You may not think of yourself as a collector but how many Christmas ornaments do you have stashed away?

Come on. Even non collectors usually add at least one ornament a year to their holiday menagerie. Or, maybe a relative adds one for you. In any case ornaments seem to spill over when the Christmas boxes come out.

Real collectors specialize in all kinds of Christmas ornaments just like you. Some only want ornaments that hang from trees. Others want standing Santas filling the nooks and crannies around the house. Other folks want Nativity scenes, snowmen, angels or reindeer.

Ornaments don’t necessarily need to be old for collectors to want them either.

The era of mass-production in the United States gave birth to a consumer economy and Christmas like a lot of other things bulged from the feeding frenzy. Can’t buy enough. Can’t get enough. Can’t have enough.

How many times have you heard someone say they’re tired of Christmas? Maybe they aren’t tired of Christmas. They’re tired of what Christmas has become.

Perhaps the longing for how it used to be makes Christmas memorabilia collectors forage antique shops and scour household sales for that scent of yesterday, that keepsake of youth gone undercover.

Nostalgia and the unmistakable artistry of turn-of-the-century decorations is what lure many collectors back in time.
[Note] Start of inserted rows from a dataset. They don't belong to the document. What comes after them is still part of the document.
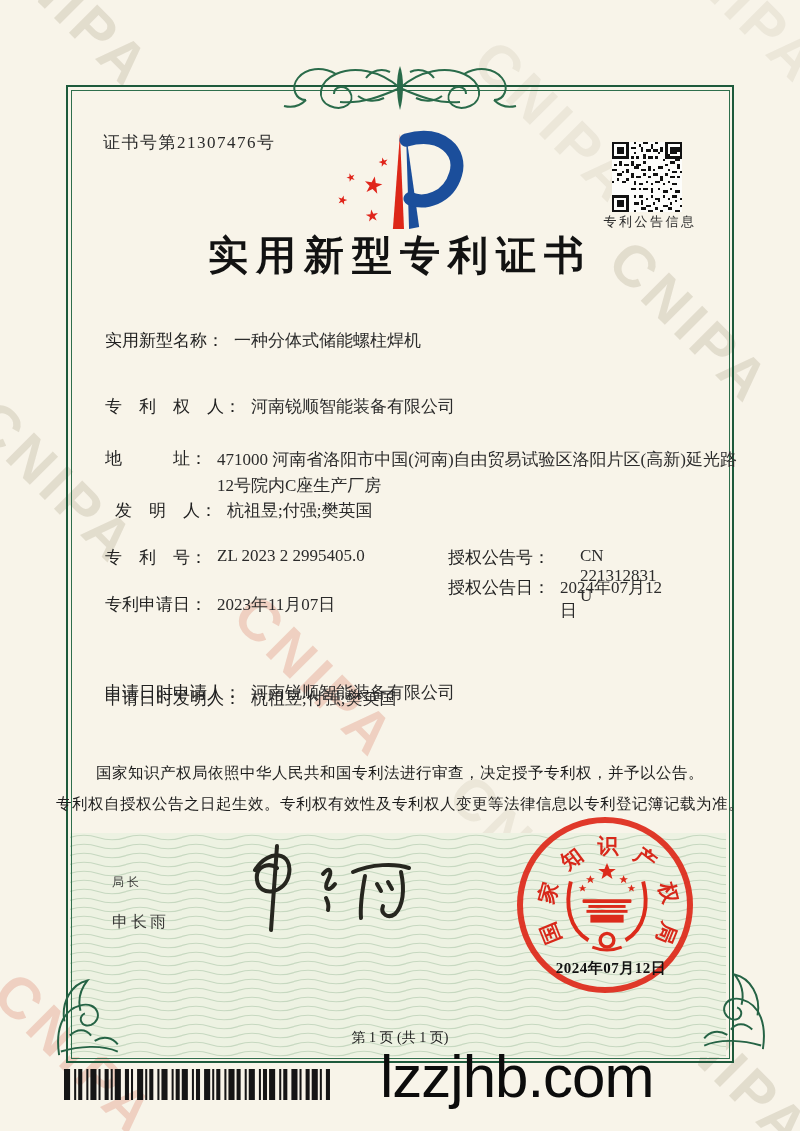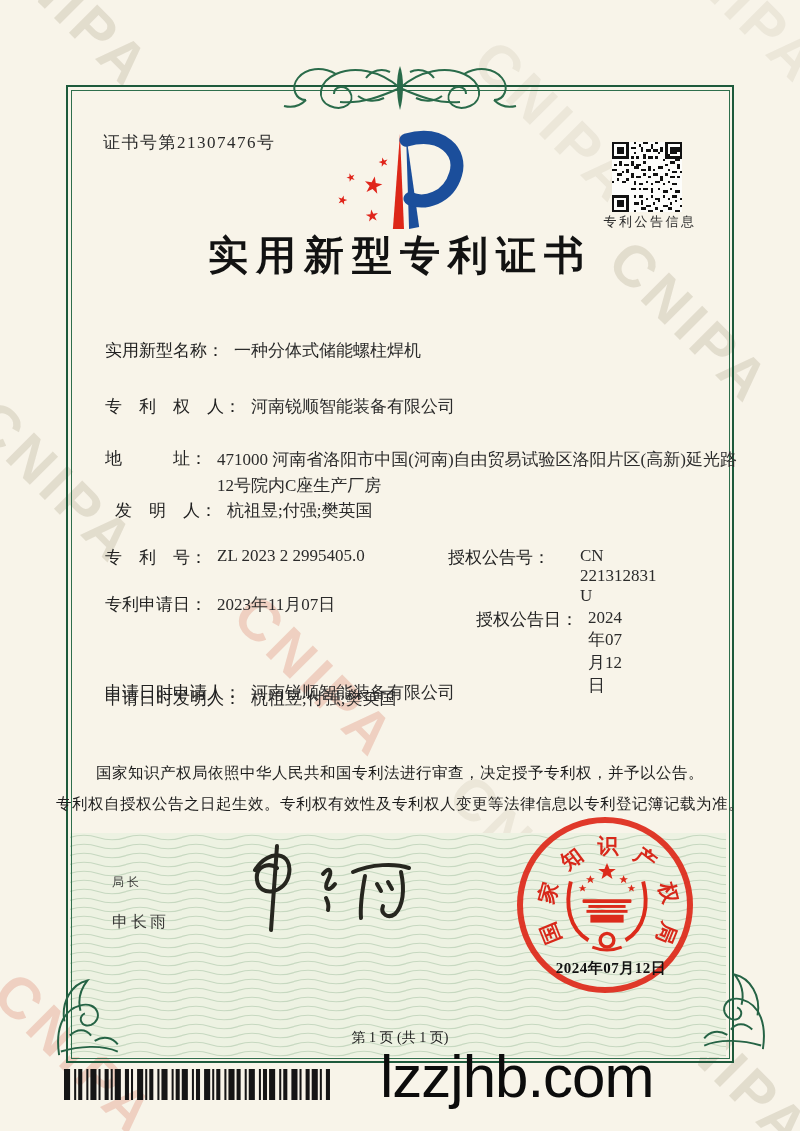--- a/index.html
+++ b/index.html
@@ -21,21 +21,21 @@
          border:1px solid #2e6e4c;}
   .flourish{position:absolute;z-index:3;}
   .flourish svg{display:block;}
   .flourish-top{left:50%;top:56px;transform:translateX(-50%);}
   .flourish-bl{left:52px;top:968px;}
   .flourish-br{left:690px;top:962px;}
 
   
   .guilloche{position:absolute;left:70px;top:833px;width:656px;height:224px;z-index:2;}
 
-  .content{position:absolute;left:0;top:0;width:632px;height:1131px;z-index:4;}
+  .content{position:absolute;left:0;top:0;width:632px;height:1131px;z-index:4;padding-left:32px;}
 
   .cert-no{position:absolute;left:103px;top:131px;font-size:17px;letter-spacing:1.5px;color:#2a2a2a;}
 
   
   .logo{position:absolute;left:336px;top:130px;width:134px;height:106px;}
   .logo .star{position:absolute;color:#e0251b;line-height:1;}
 
   
   .qr{position:absolute;left:612px;top:142px;width:70px;height:70px;}
   .qr-caption{position:absolute;left:590px;top:213px;width:120px;text-align:center;
@@ -169,21 +169,21 @@
         <path fill="#111" d="M0,0h7v7h-7z M22,0h7v7h-7z M0,22h7v7h-7z"></path>
         <path fill="#fdfdfb" d="M1,1h5v5h-5z M23,1h5v5h-5z M1,23h5v5h-5z"></path>
         <path fill="#111" d="M2,2h3v3h-3z M24,2h3v3h-3z M2,24h3v3h-3z"></path>
         <path fill="#111" d="M9,0h1v1h-1z M11,1h1v1h-1z M13,0h2v1h-2z M16,1h1v2h-1z M18,0h1v1h-1z M8,2h2v1h-2z M12,2h1v2h-1z M14,3h2v1h-2z M9,4h1v1h-1z M17,3h2v1h-2z M19,4h1v1h-1z M10,6h1v1h-1z M13,5h1v2h-1z M15,6h2v1h-2z M18,6h1v1h-1z M8,8h1v2h-1z M10,9h2v1h-2z M13,8h1v1h-1z M1,9h1v1h-1z M3,8h1v2h-1z M5,9h2v1h-2z M0,11h2v1h-2z M4,12h1v1h-1z M2,13h2v1h-2z M6,11h1v2h-1z M9,10h2v1h-2z M12,11h2v1h-2z M15,10h1v2h-1z M17,11h1v1h-1z M19,10h2v1h-2z M22,9h1v1h-1z M24,8h2v1h-2z M27,9h1v2h-1z M23,11h1v1h-1z M25,12h2v1h-2z M28,12h1v1h-1z M8,13h1v2h-1z M10,14h2v1h-2z M13,13h1v1h-1z M15,14h1v1h-1z M17,13h2v1h-2z M20,14h1v2h-1z M22,13h1v1h-1z M24,14h2v1h-2z M27,14h1v1h-1z M0,16h1v1h-1z M2,15h1v1h-1z M4,16h2v1h-2z M6,15h1v1h-1z M9,16h1v2h-1z M11,17h2v1h-2z M14,16h1v1h-1z M16,17h1v1h-1z M18,16h2v1h-2z M21,17h1v1h-1z M23,16h1v1h-1z M25,17h2v1h-2z M8,19h2v1h-2z M11,19h1v1h-1z M13,19h2v1h-2z M16,19h1v2h-1z M19,19h1v1h-1z M21,20h2v1h-2z M24,19h1v1h-1z M26,20h2v1h-2z M9,22h1v1h-1z M11,22h2v1h-2z M14,23h1v1h-1z M16,22h1v1h-1z M18,23h2v1h-2z M21,22h1v1h-1z M23,23h1v1h-1z M25,22h2v1h-2z M28,23h1v1h-1z M9,25h2v1h-2z M12,24h1v2h-1z M14,26h2v1h-2z M17,25h1v1h-1z M19,24h1v1h-1z M21,26h2v1h-2z M24,25h1v1h-1z M26,24h1v1h-1z M28,26h1v1h-1z M9,28h1v1h-1z M12,27h2v1h-2z M15,28h2v1h-2z M18,27h1v1h-1z M20,28h1v1h-1z M23,27h2v1h-2z M26,28h2v1h-2z M8,6h1v1h-1z M20,2h1v2h-1z M22,5h2v1h-2z M25,4h1v1h-1z M27,2h1v2h-1z M21,7h1v1h-1z M24,6h1v1h-1z M26,7h2v1h-2z"></path>
       </svg>
     </div>
     <div class="qr-caption">专利公告信息</div>
 
     <div class="title">实用新型专利证书</div>
 
-    <div class="row" style="top:339px;">
+    <div class="row" style="top:329px;">
       <span class="lbl">实用新型名称：</span>
       <span class="val">一种分体式储能螺柱焊机</span>
     </div>
 
     <div class="row" style="top:395px;">
       <span class="lbl">专　利　权　人：</span>
       <span class="val">河南锐顺智能装备有限公司</span>
     </div>
 
     <div class="row" style="top:447px;">
@@ -202,21 +202,21 @@
     </div>
     <div class="row col2" style="top:546px;gap:20px;">
       <span class="lbl">授权公告号：</span>
       <span class="val">CN 221312831 U</span>
     </div>
 
     <div class="row" style="top:593px;">
       <span class="lbl">专利申请日：</span>
       <span class="val">2023年11月07日</span>
     </div>
-    <div class="row col2" style="top:608px;margin-left:28px;">
+    <div class="row col2" style="top:576px;">
       <span class="lbl">授权公告日：</span>
       <span class="val">2024年07月12日</span>
     </div>
 
     <div class="row" style="top:673px;margin-top:8px;">
       <span class="lbl">申请日时申请人：</span>
       <span class="val">河南锐顺智能装备有限公司</span>
     </div>
 
     <div class="row" style="top:687px;">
Blown-glass ornaments garnished the Christmas trees in the good old days. This unpretentious craft began with a group of Protestant glass blowers in the 16th century, in the Thuringian Mountains in Germany.

To entertain themselves they blew glass balls to see how large they could make them. By the 1820s, they were silvering the insides with lead and zinc and using them as household decorations. By 1848 the ornaments were hanging on Christmas trees and the first order for Weihnachtsbaum Kugeln, Christmas balls appeared in a glass blower’s order book.

No one anticipated the boom. Before long the entire German village of Lauscha was involved in the Christmas ornament industry. The men blew the glass for the ornaments. The women did the silvering and the children applied the lacquer, paint and added the caps.

Kugeln are identified by their thick glass and dull sheen. First seen in America in the 1860s, durable construction is their hallmark. Many of these 19th century Christmas balls are still tucked away in attics and basements.

A mellowed patina gives them away. In the oldest examples both the lacquered surface and the silvered lining have a weathered look, a gracefulness of age. Any glass ball that is decorated with cotton batting, wire tinsel or silk tassels probably came from the 1890-1910 era.

Another popular trimming for collectors is the sculpted light bulbs that layered Christmas trees from the 1920s and 1930s. First produced in Vienna in the early-20th century, these lights capitalized on the invention of electricity.

American and Japanese manufacturers later crudely copied their designs. Birds, animals, flowers, fruits, Santas, comic-strip characters like Andy Gump and Little Orphan Annie all embellished Christmas trees.

Antique Santas have a real old world charm and are also highly sought after. The older Santa’s were made with cotton batting, paper mache, chenille, twigs and die cut scraps. They’re reproducing them today but most likely they’ll be missing that patina of age that only a vintage Santa has.

Condition is everything in old Christmas ornaments. Because these collectibles are used year after year expect to see some wear. Be wary if you don’t. Patina as a sign of age is the most certain way to determine if it’s old. The tone should have softly mellowed. Prices vary a lot depending on age, color, condition and manufacturer.